- Data records:
--

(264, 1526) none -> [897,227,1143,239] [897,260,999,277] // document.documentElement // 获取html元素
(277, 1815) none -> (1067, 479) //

--

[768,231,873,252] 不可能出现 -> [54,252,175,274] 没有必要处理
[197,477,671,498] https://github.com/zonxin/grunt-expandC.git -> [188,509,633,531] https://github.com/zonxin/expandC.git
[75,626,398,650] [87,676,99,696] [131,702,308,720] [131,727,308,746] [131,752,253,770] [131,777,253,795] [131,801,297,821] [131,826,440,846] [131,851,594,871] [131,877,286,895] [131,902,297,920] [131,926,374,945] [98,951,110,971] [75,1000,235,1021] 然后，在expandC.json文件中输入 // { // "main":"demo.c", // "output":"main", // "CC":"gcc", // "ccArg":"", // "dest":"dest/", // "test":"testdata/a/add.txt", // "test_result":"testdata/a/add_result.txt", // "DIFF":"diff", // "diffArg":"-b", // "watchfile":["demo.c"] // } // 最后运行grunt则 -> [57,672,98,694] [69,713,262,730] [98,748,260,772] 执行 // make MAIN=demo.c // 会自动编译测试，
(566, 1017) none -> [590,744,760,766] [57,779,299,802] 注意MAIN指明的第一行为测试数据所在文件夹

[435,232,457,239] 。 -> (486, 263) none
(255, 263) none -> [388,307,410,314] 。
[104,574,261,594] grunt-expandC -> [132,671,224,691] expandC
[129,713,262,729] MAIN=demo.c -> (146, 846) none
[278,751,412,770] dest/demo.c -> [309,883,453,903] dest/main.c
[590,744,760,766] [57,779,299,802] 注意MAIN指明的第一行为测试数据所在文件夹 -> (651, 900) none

--

- Work request:
From the records above, reproduce exactly the lines from the one with "[129,713,262,729] MAIN=demo.c ->" to the one with "[590,744,760,766] [57,779,299,802] 注意MAIN指明的第一行为测试数据所在文件夹 ->", both included, and no others.

- Solution to the exercise:
[129,713,262,729] MAIN=demo.c -> (146, 846) none
[278,751,412,770] dest/demo.c -> [309,883,453,903] dest/main.c
[590,744,760,766] [57,779,299,802] 注意MAIN指明的第一行为测试数据所在文件夹 -> (651, 900) none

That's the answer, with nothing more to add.